Transformers have become ubiquitous in the field of machine learning due to their scalability and exceptional performance across a wide array of tasks. Their success is attributed to several key factors:

Long context

The attention mechanism can compare all tokens in the input sequence with each other. So, information throughout the entire input will be remembered and used to generate the output. In contrast, RNNs forget older information, and CNNs can only use information that is close to each token. This is why you can upload hundreds of pages to an LLM chatbot, ask it a question about any of the pages, and get an accurate response. The lack of long context in RNNs and CNNs is the biggest reason why transformers beat them in tasks.

Parallelizability

The attention mechanism in transformers can be executed in parallel across all tokens in the input sequence. This contrasts with RNNs, which process tokens sequentially. As a result, transformers can be trained and deployed more quickly, providing faster responses to users. This parallel processing capability significantly enhances the efficiency of transformers compared to RNNs.

Scalability

Researchers have continually upped the size of transformers and the amount of data used to train them. They have not yet seen a limit to how much transformers can learn. The larger the transformer model, the more complex and nuanced is the text it can understand and generate (GPT-3 has 175 billion parameters while GPT-4 has more than 1 trillion). Remarkably, scaling up transformer models, such as creating a 10-billion-parameter model compared to a 1-billion-parameter model, does not require significantly more time. This scalability makes transformers powerful tools for various advanced applications.

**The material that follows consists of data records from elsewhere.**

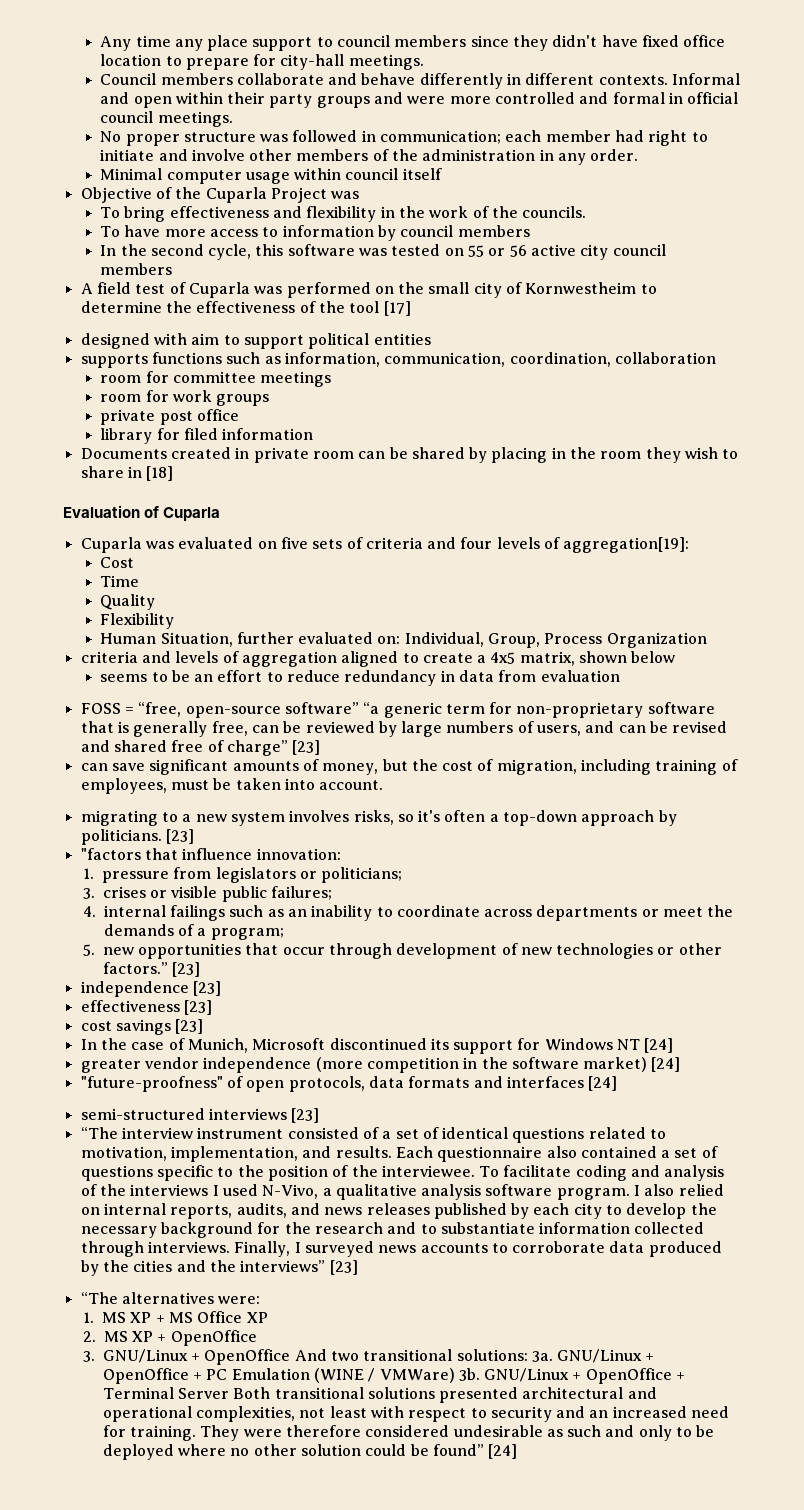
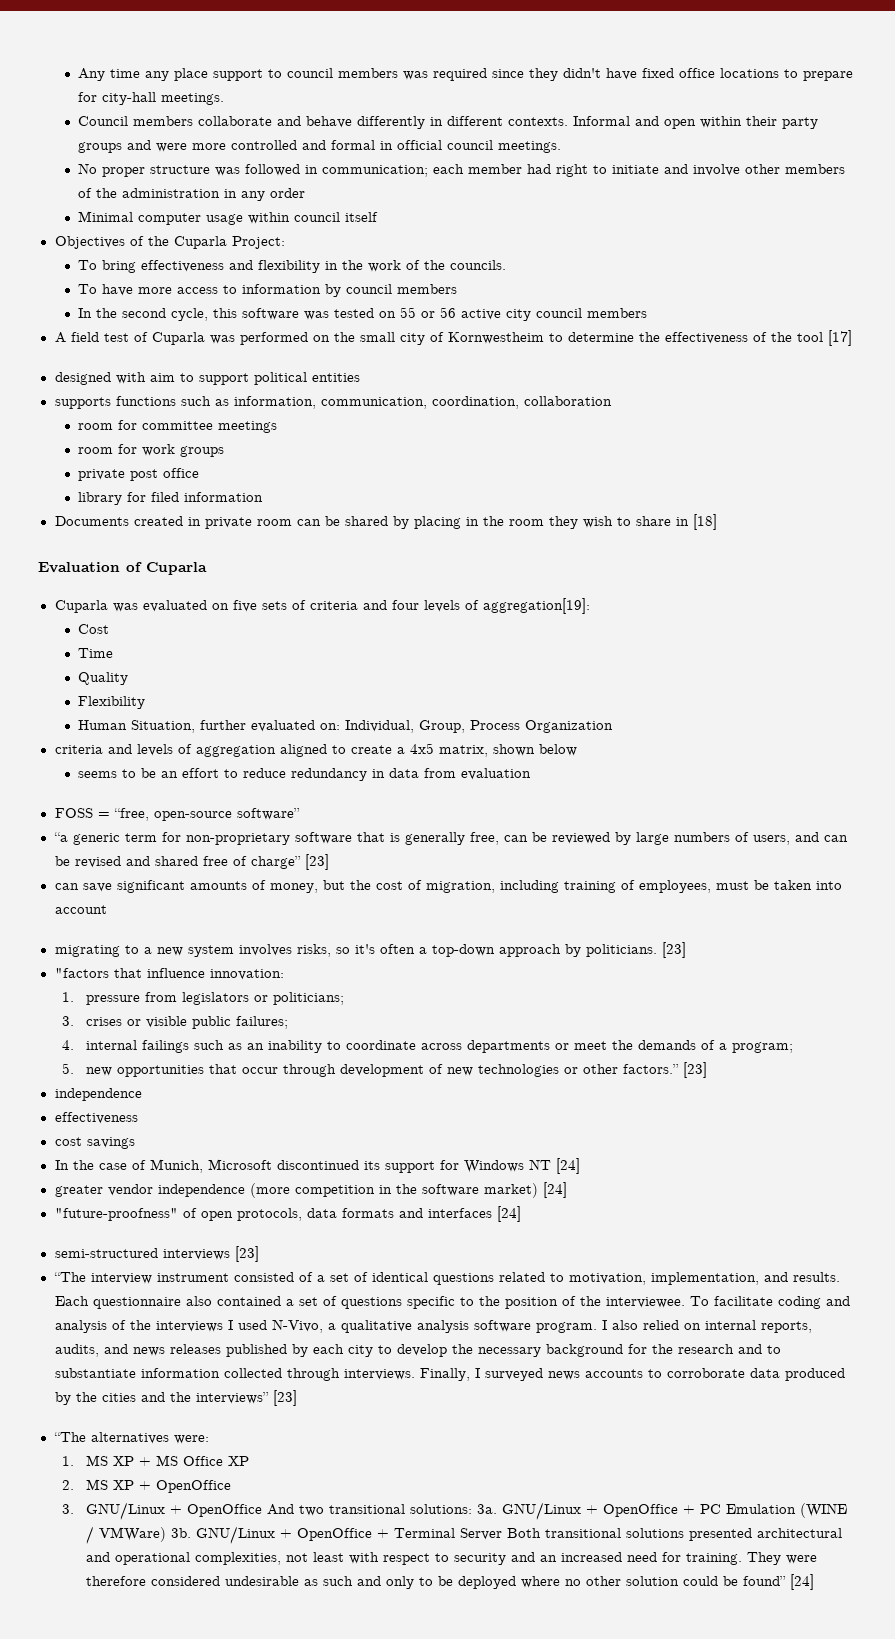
(467, 41) none -> [403,68,488,81] was required
[100,54,162,66] location -> [720,68,780,78] locations
[590,149,639,161] order. -> [270,188,306,198] order
[80,187,152,203] Objective -> [54,236,125,249] Objectives
[270,187,360,203] Project was -> [231,236,285,249] Project:
(359, 708) none -> (300, 814) //
[319,780,384,790] account. -> [54,905,107,914] account
[192,981,221,996] [80,1000,212,1015] [23] // effectiveness [23] -> [54,1112,138,1124] // effectiveness
[175,1019,204,1034] [23] -> (135, 1143) none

Disadvantages of transformer models

The downside of transformer models is that they require a lot of computational resources. The attention mechanism is quadratic: every token in the input is compared to every other token. Two tokens would have 4 comparisons, three tokens would have 9, four tokens would have 16, and so on—essentially, the computational cost is the square of the token count. This quadratic cost has a few implications:

Specialized hardware

LLMs can’t easily be run on an average computer. Due to their size, they often require dozens of gigabytes of RAM to load the model parameters. Also, traditional CPUs are not optimized for parallel computation; a GPU is required instead. An LLM running on a CPU could take minutes to generate a single token. Unfortunately, GPUs are not exactly the cheapest or most accessible hardware.

Limited input length

Transformers have a limited amount of text they can process (known as their context length). GPT-3 originally could only process 2,048 tokens. Advancements in attention implementations have yielded models with context lengths of up to 1 million tokens. Even so, substantial research is needed to find each extra token of context length. In contrast, RNNs do not have a maximum context length. Their accuracy greatly drops as the input goes up, but you could feed a 2-million-token-long input into one right now.

Energy cost

The data centers powering transformer computation require energy to run them and water to cool them. By one estimate, GPT-3 required 1,300 megawatt-hours of electricity to train: the equivalent of powering 130 homes in the US for a whole year. As models get bigger, the amount of energy needed increases. By 2027, the AI industry may require as much electricity every year as the Netherlands. Significant efforts are being made to reduce the energy transformers need, but this problem has not yet been solved.